[Revision comparison data]
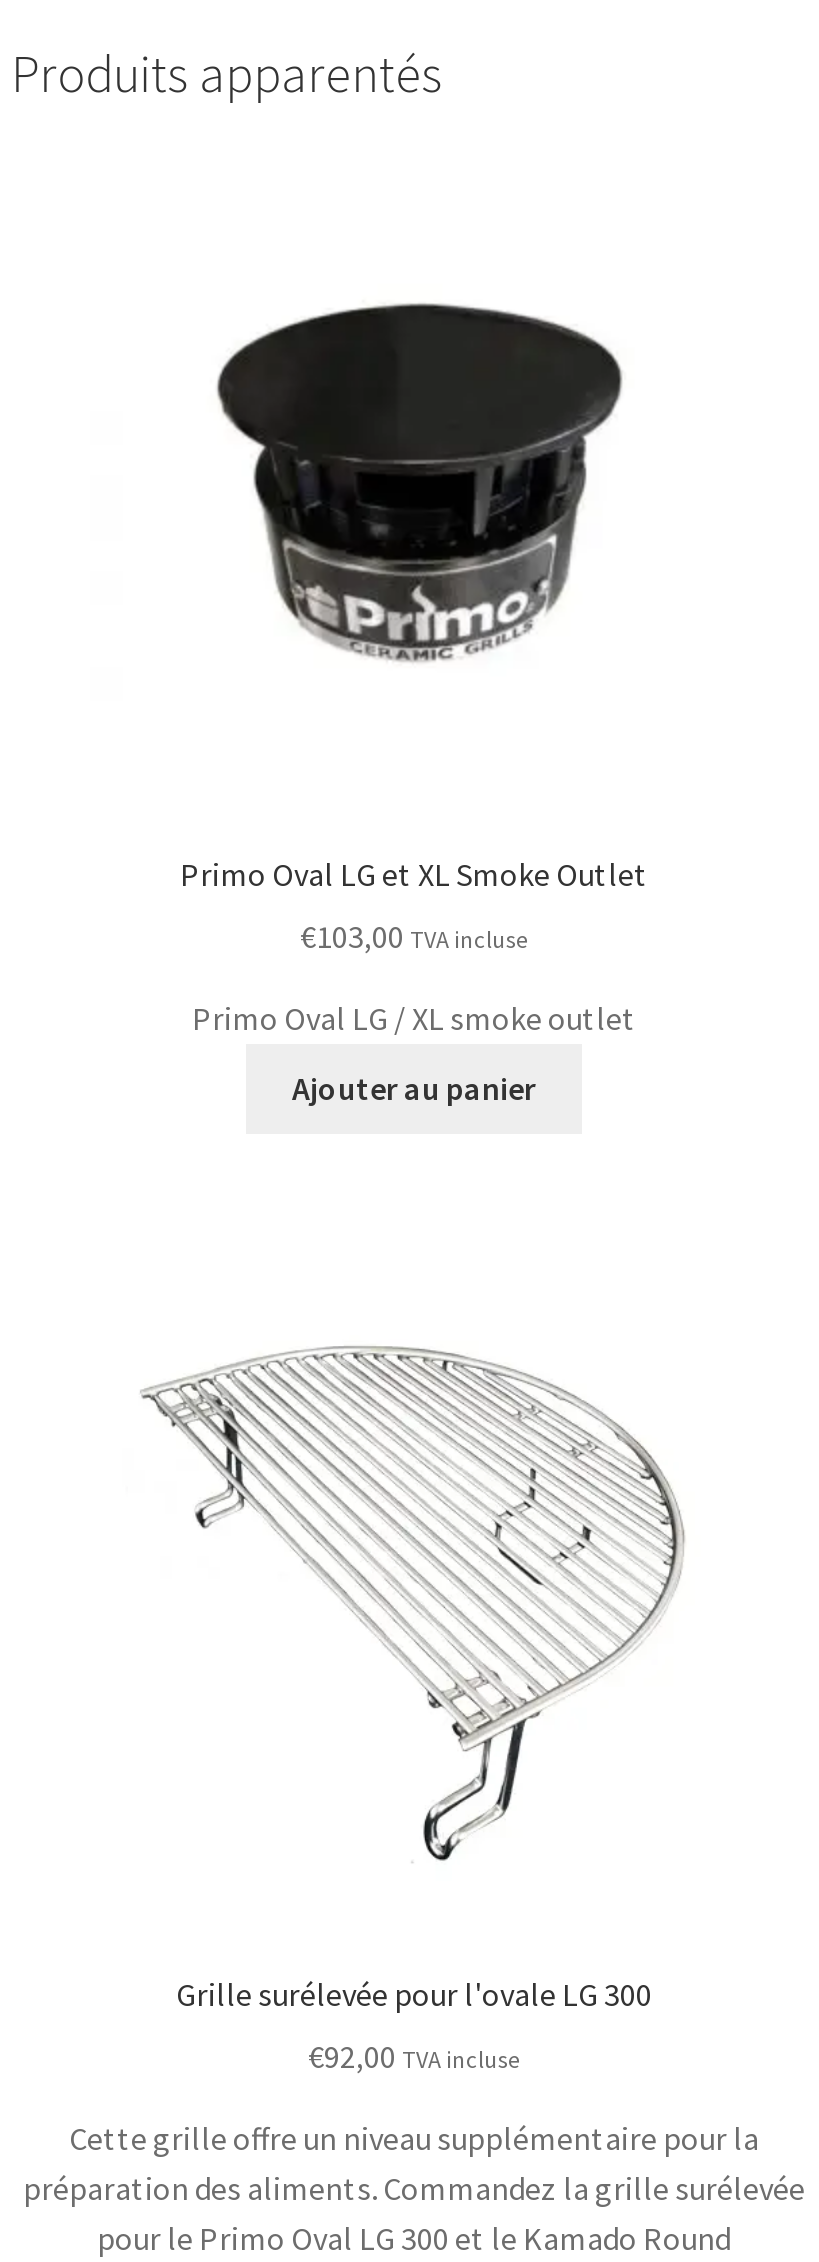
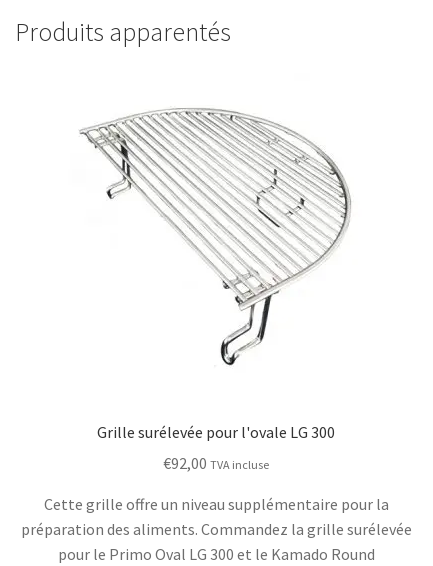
- [image]

- Primo Oval LG et XL Smoke Outlet
- €103,00 TVA incluse
- Primo Oval LG / XL smoke outlet
- Ajouter au panier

### Problem to solve
Some lines in the records above contain "Primo". Count them and give the number only.

### Output below
2